Question: Is the correctness property about structure or relationships (access control, data model)? → Yes → Alloy for design verification. PBT for implementation. → No → Skip to next question.
Question: Can you express the property as "for all inputs, this function satisfies X"? → Yes → PBT is the right tool. Write Hypothesis tests. → No → You may need a model checker or a formal specification.
Question: Is this safety-critical and small enough for full verification? → Yes → Consider Isabelle/HOL for the critical core. → No → PBT with coverage-guided fuzzing (covered in the fuzzing cluster).

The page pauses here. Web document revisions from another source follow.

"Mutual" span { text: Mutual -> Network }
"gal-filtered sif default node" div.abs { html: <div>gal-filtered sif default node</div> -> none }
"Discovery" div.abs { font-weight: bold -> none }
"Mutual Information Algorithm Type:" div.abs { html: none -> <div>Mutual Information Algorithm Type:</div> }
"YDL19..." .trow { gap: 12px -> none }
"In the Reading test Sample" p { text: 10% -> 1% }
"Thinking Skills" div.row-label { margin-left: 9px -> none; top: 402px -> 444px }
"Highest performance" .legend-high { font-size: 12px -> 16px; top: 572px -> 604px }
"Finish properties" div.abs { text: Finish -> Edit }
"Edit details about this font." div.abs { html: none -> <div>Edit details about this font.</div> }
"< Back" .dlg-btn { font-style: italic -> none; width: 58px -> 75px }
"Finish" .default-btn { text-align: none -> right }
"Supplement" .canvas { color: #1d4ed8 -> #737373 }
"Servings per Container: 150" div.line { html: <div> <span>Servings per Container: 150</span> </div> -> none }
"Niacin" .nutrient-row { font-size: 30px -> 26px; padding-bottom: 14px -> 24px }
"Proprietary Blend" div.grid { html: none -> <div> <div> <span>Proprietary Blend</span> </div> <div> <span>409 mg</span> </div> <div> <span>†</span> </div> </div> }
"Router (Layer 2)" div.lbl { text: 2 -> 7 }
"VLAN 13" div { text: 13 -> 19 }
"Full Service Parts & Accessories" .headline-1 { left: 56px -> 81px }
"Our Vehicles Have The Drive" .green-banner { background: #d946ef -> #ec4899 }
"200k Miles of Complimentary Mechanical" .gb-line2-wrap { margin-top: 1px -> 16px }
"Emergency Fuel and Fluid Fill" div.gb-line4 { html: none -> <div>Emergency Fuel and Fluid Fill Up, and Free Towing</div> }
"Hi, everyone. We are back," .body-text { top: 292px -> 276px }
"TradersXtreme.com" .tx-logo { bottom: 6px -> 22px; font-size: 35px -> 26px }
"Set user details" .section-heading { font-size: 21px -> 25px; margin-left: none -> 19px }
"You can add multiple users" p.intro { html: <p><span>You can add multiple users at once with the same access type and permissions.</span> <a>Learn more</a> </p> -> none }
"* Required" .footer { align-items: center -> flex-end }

QuickCheck for Haskell and Scala
The original QuickCheck (Haskell) has the most mature ecosystem for deriving generators and integrating with proof assistants. Haskell's type system makes writing generators natural:
import Test.QuickCheck
prop_sortIdempotent :: [Int] -> Bool
prop_sortIdempotent xs = sort (sort xs) == sort xs
prop_sortLength :: [Int] -> Bool
prop_sortLength xs = length (sort xs) == length xs
prop_sortSorted :: [Int] -> Bool
prop_sortSorted xs = isSorted (sort xs)
where
isSorted [] = True
isSorted [_] = True
isSorted (x:y:ys) = x <= y && isSorted (y:ys)
main :: IO ()
main = do
quickCheck prop_sortIdempotent
quickCheck prop_sortLength
quickCheck prop_sortSortedScalaCheck is the Scala equivalent, integrated with ScalaTest:
import org.scalacheck.Properties
import org.scalacheck.Prop.forAll
object SortSpec extends Properties("Sort") {
property("idempotent") = forAll { (xs: List[Int]) =>
sort(sort(xs)) == sort(xs)
}
property("length preserved") = forAll { (xs: List[Int]) =>
sort(xs).length == xs.length
}
}The Payoff
The hybrid approach catches a class of bugs that neither tool finds alone:
- Model checking found a theoretical counterexample to your protocol → you have a regression test that prevents that exact scenario from regressing in code
- PBT found a failing input to your implementation → you add that input to your model to check whether the model predicts the failure (if not, the model is incomplete)
- An invariant in your model → a PBT invariant in your stateful test → automatic verification that code matches design
Teams that adopt this approach report finding bugs earlier, having more confidence in complex code, and spending less time debugging production incidents. The total time investment is front-loaded (writing the model and the PBT tests takes time), but the ongoing debugging cost drops significantly.
The two tools are not alternatives — they are complementary layers of a verification strategy. Use the model checker to verify your thinking. Use PBT to verify your code matches your thinking.